Créé en 2009 et rattaché au secrétaire général de la défense et de la sécurité nationale, l’Agence Nationale de la Sécurité des Systèmes d’Information assure la sécurité des SI et se charge de conseiller les administrations, en proposant les règles à appliquer pour se protéger et en vérifiant leur application. Les services qu’elle offre s’articulent autour de l’expertise et de l’assistance technique face aux attaques informatiques (veille, détection, alerte et réaction).

L’ANSSI coordonne en 2015 la Stratégie nationale pour la Sécurité Numérique, destinée à accompagner la transition numérique. Ce programme répond aux nouveaux enjeux liés à l’évolution numérique et aux menaces : garantir la souveraineté nationale, apporter une réponse forte contre les actes de cybercriminalité, informer le grand public, faire de la cybersécurité un avantage concurrentiel pour les entreprises. On retrouve dès lors la création d’une plateforme pour assister les victimes d’actes cyber-malveillants (sous le GIP ACYMA – Groupement d’Intérêt Public Action contre la Cyber-malveillance, une structure légale permettant aux acteurs publics et privés de mettre en commun des moyens financiers et opérationnels).

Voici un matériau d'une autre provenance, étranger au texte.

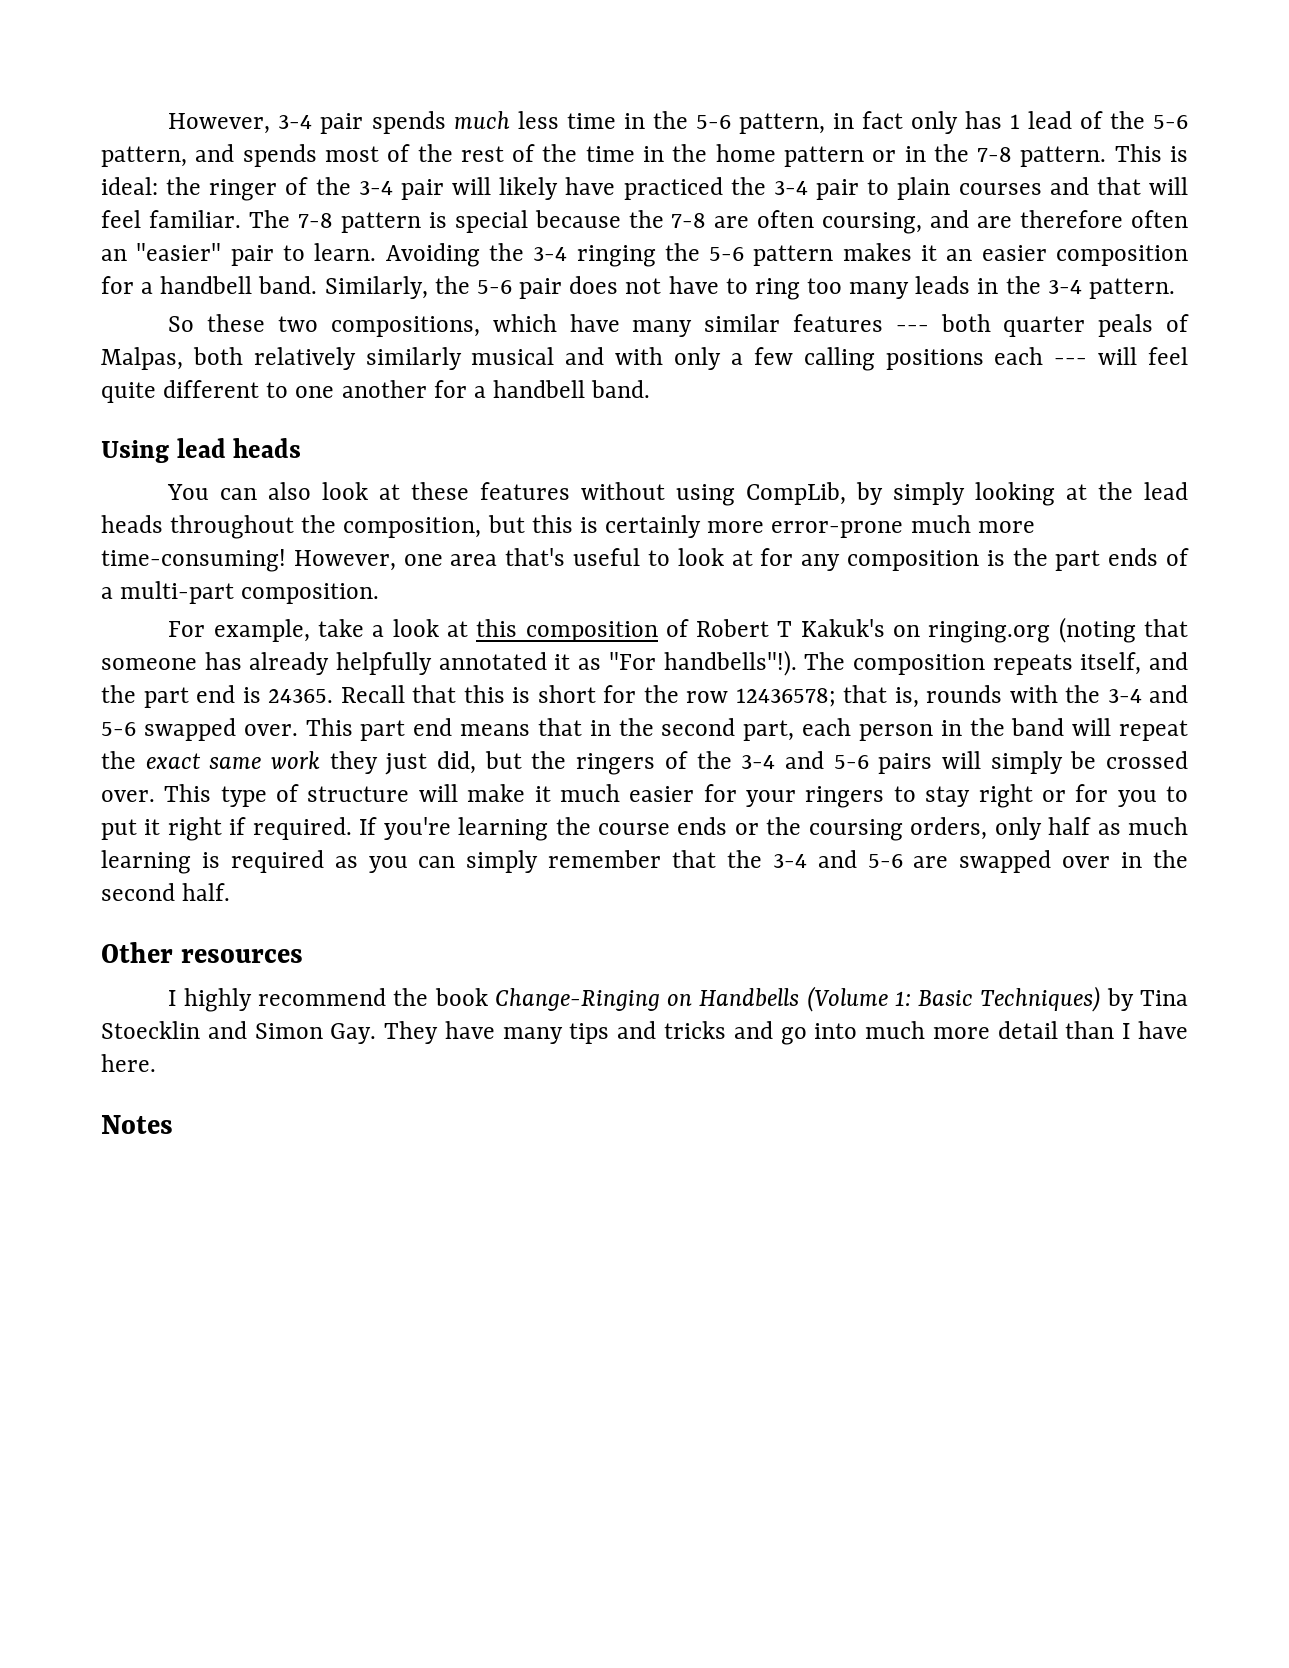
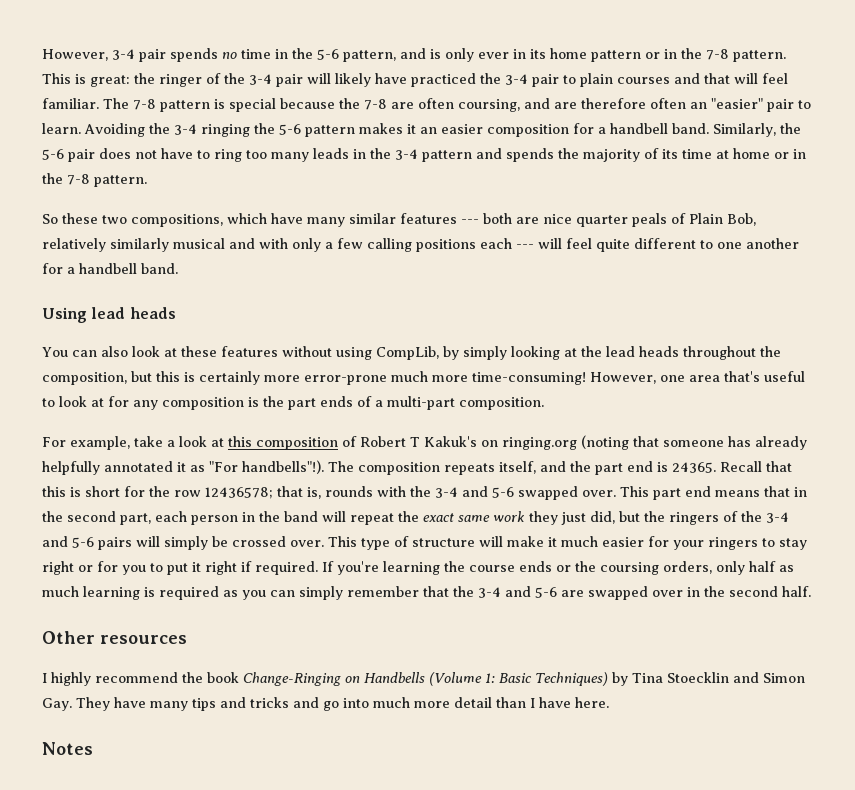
[453,111,559,129] much less -> [222,52,237,59] no
[832,111,1188,134] [101,144,708,167] in fact only has 1 lead of the 5-6 pattern, and spends most of the rest of the time in the -> [400,48,546,62] and is only ever in its
[101,177,158,195] ideal: -> [90,75,130,87] great:
(1082, 287) none -> [422,148,806,162] [42,173,90,185] pattern and spends the majority of its time at home or in the 7-8
(991, 323) none -> [516,214,572,224] are nice
[101,347,243,370] Malpas, both -> [689,213,756,226] Plain Bob,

L’objectif principal de l’ANSSI est ainsi de faciliter les rapports entre les publics et la cybersécurité en France. Elle les sensibilise aux questions relatives à la sécurité sur le web et propose des formations.

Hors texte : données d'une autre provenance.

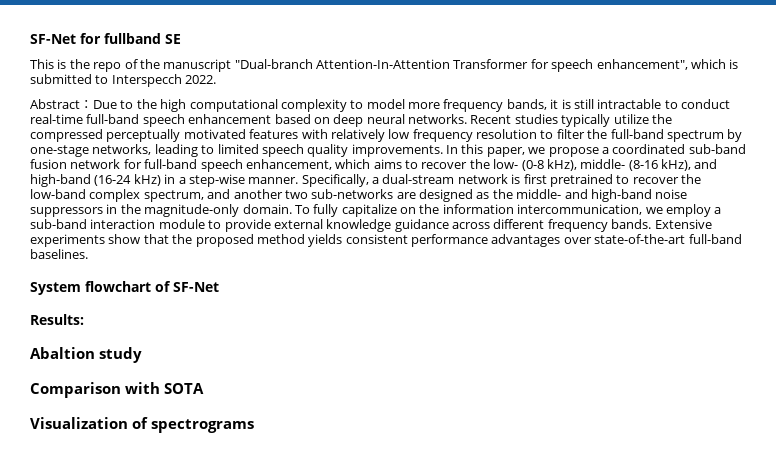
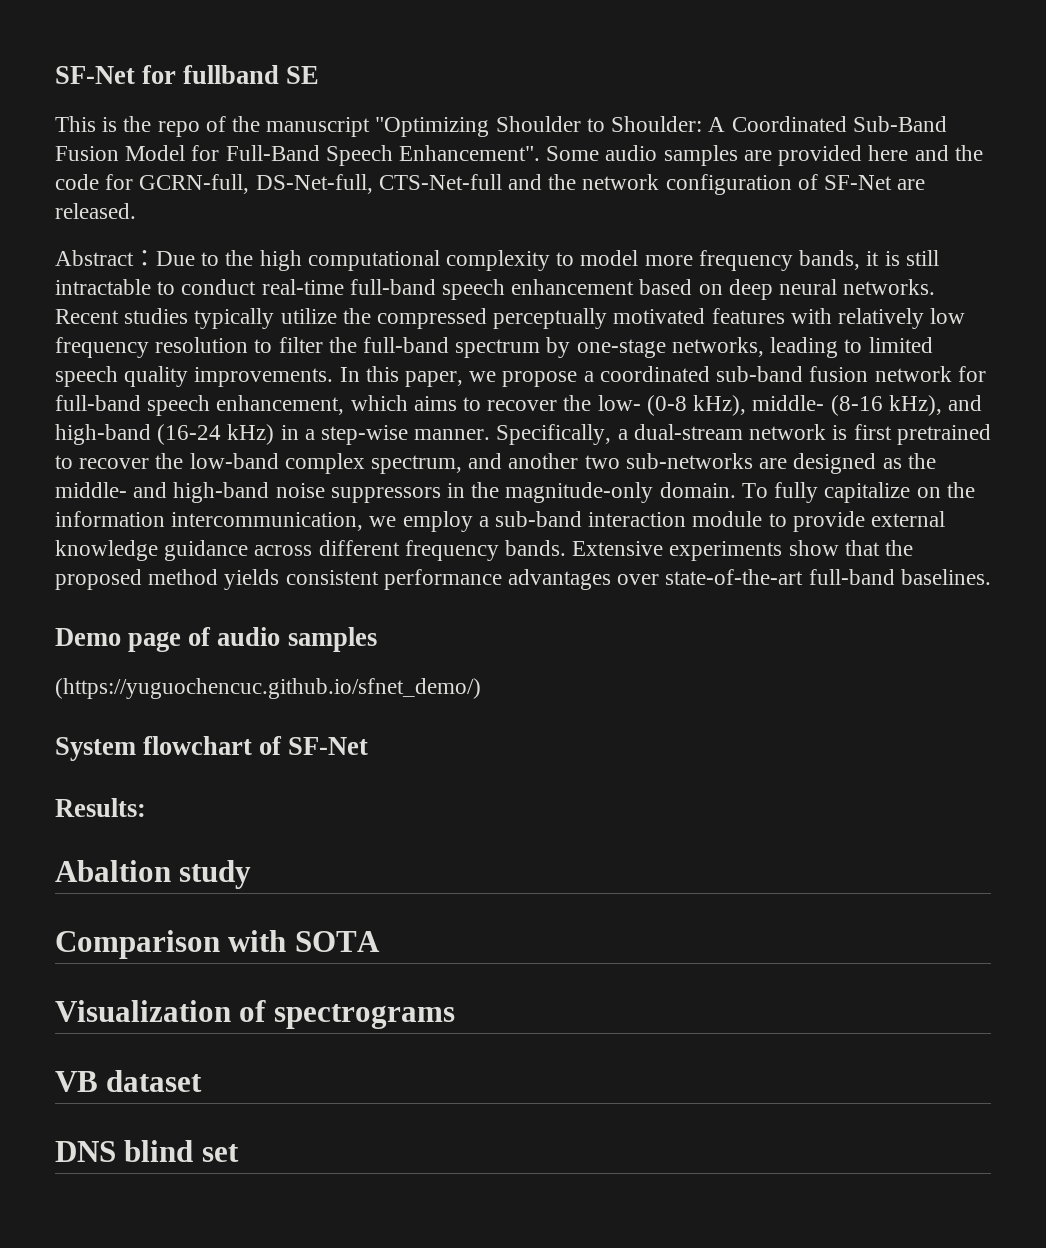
[234,59,739,72] [30,74,217,87] "Dual-branch Attention-In-Attention Transformer for speech enhancement", which is submitted to Interspecch 2022. -> [375,116,947,137] [55,145,983,166] [55,174,926,195] [55,203,136,219] "Optimizing Shoulder to Shoulder: A Coordinated Sub-Band Fusion Model for Full-Band Speech Enhancement". Some audio samples are provided here and the code for GCRN-full, DS-Net-full, CTS-Net-full and the network configuration of SF-Net are released.
(88, 254) none -> [55,627,377,652] [55,678,481,699] // Demo page of audio samples // (https://yuguochencuc.github.io/sfnet_demo/)
(254, 426) none -> [55,1070,203,1092] [55,1140,239,1162] // VB dataset // DNS blind set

On retrouve sur son site les principales menaces, les précautions et les bonnes mesures à suivre pour se protéger, les logiciels recommandés et les actualités.

Le CERT-FR

Le Centre gouvernemental de veille, d’alerte et de réponse aux attaques informatiques, à l’échelle nationale, participe à la mission de l’ANSSI concernant la défense des SI. Son rôle est de s’assurer de la réception des demandes d’assistance et de l’analyse des symptômes d’une contamination. Il est également chargé de traiter les alertes et de réagir aux attaques informatiques, d’établir une base de données des vulnérabilités et de promouvoir les mesures de précaution pour limiter les risques.

L'ENISA

L’Agence Européenne de Cybersécurité s’occupe de l’expertise de la sécurité informatique à sur le plan de l’Europe. Elle aide les Etats membres à mieux se préparer pour prévenir, détecter et répondre aux problèmes de sécurité. En collaboration avec Europol et EC3, elle publie des rapports d’études et des conseils pratiques régulièrement. Ses principaux interlocuteurs sont les organismes du secteur public comme les gouvernements des pays et les institutions de l’UE mais elle prête également main forte aux secteurs des TIC, aux PME et aux spécialistes de la cybersécurité formés.

Plus généralement, ses tâches prioritaires sont l’organisation d’exercices dans toute l’Europe, la création de stratégies nationales, la stimulation de coordination entre les équipes d’intervention. Elle participe également à l’élaboration de la politique et de la législation de l’UE sur la sécurité des réseaux et de l’information.

L'EC3

Pour renforcer l’application des lois en matière de cybercrimes dans l’UE, Europol crée le Centre Européen de lutte contre la cybercriminalité. Sa mission principale est de coordonner les enquêtes et les opérations menées par les Etats membres et démanteler les réseaux de criminalité organisée. L’EC3 continue d’appuyer les autorités européennes et cherche à développer son expertise dans le renforcement de la cybersécurité. La lutte contre le cybercrime s’annonce difficile, encore floue alors que la cybercriminalité constitue encore à l’heure actuelle un vide juridique que l’on cherche à combler.